> _What to do_:
Copy the lines verbatim, beginning with the line that contains "bank account: BE85268622500897" and continuing through the end of the data, and only those lines.
[Task inputs]
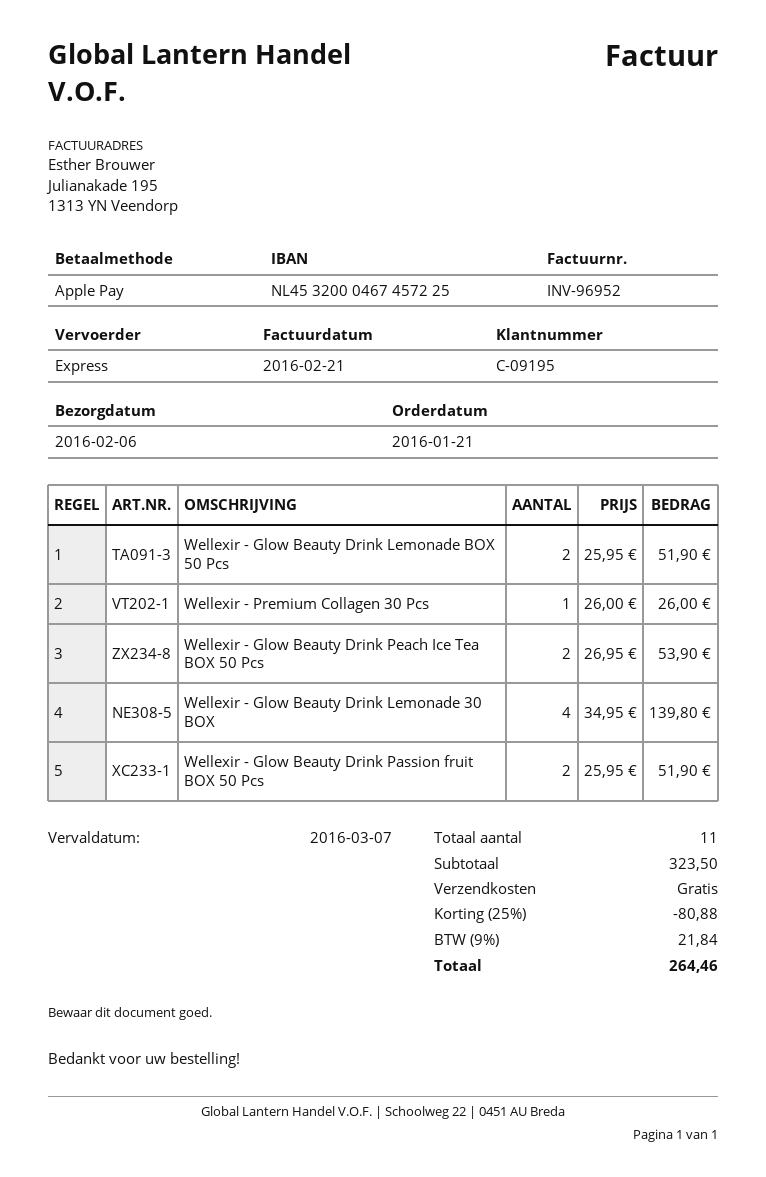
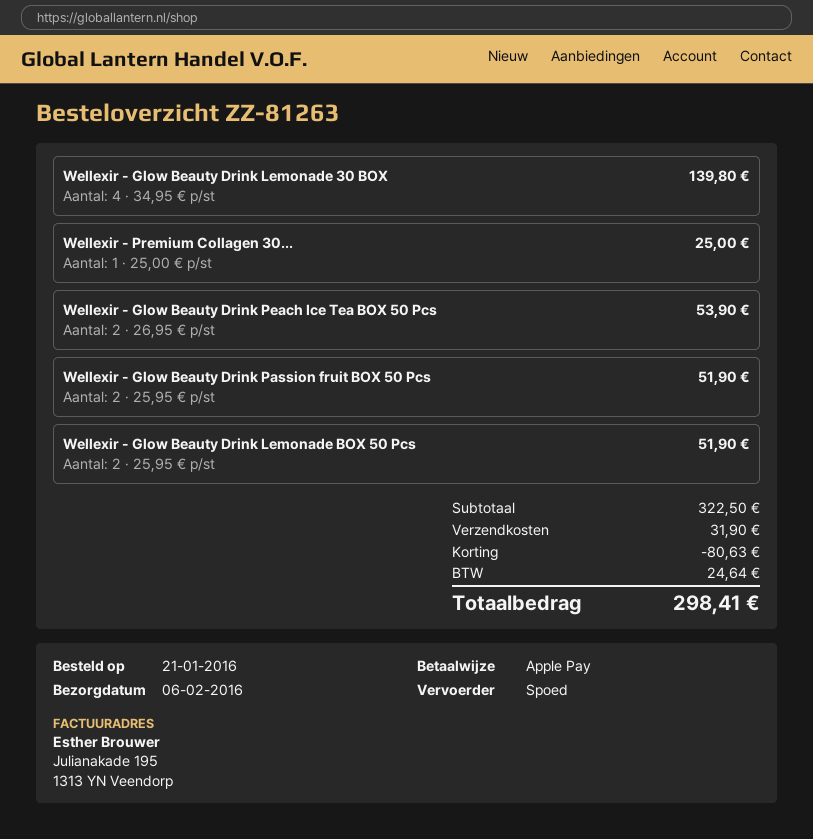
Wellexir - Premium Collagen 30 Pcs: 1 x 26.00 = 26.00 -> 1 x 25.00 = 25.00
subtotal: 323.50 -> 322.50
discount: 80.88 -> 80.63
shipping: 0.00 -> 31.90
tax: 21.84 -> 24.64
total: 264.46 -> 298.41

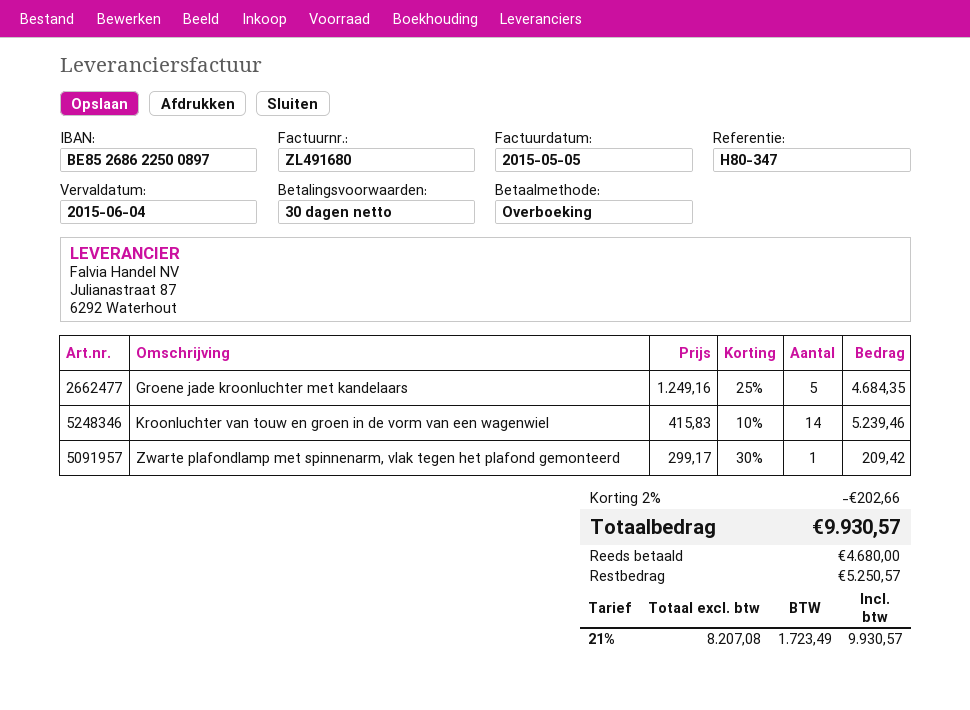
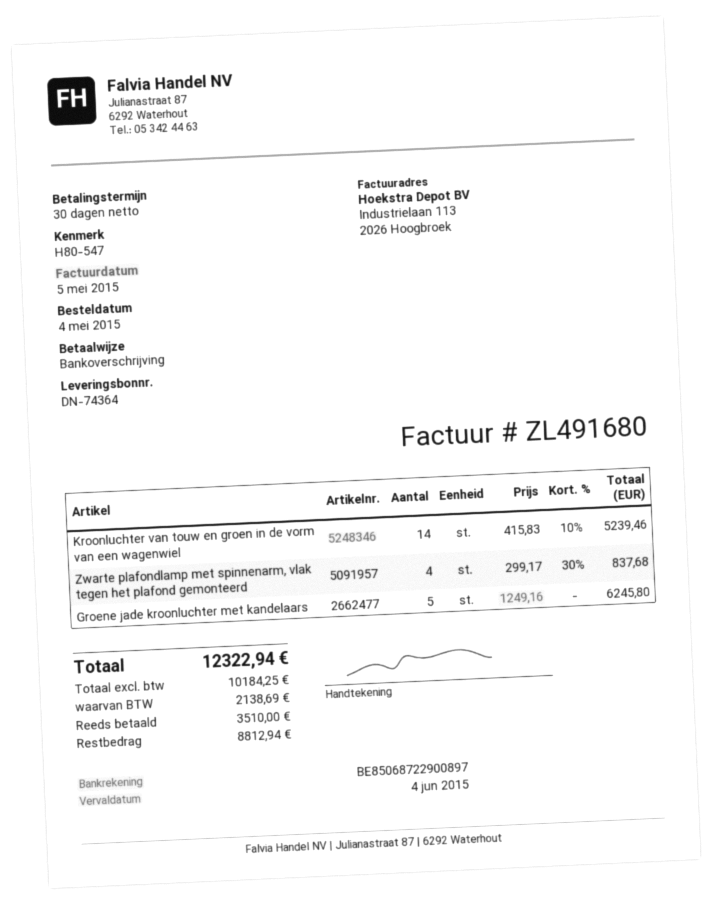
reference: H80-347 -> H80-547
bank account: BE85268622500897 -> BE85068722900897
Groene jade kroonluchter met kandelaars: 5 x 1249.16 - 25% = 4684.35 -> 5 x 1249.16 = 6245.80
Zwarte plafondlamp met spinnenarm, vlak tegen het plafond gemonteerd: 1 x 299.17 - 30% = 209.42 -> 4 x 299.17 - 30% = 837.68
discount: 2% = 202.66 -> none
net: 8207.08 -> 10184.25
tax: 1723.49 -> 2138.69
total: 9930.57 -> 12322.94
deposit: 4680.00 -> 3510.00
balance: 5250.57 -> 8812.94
[/Task inputs]
> _Completed exercise_:
bank account: BE85268622500897 -> BE85068722900897
Groene jade kroonluchter met kandelaars: 5 x 1249.16 - 25% = 4684.35 -> 5 x 1249.16 = 6245.80
Zwarte plafondlamp met spinnenarm, vlak tegen het plafond gemonteerd: 1 x 299.17 - 30% = 209.42 -> 4 x 299.17 - 30% = 837.68
discount: 2% = 202.66 -> none
net: 8207.08 -> 10184.25
tax: 1723.49 -> 2138.69
total: 9930.57 -> 12322.94
deposit: 4680.00 -> 3510.00
balance: 5250.57 -> 8812.94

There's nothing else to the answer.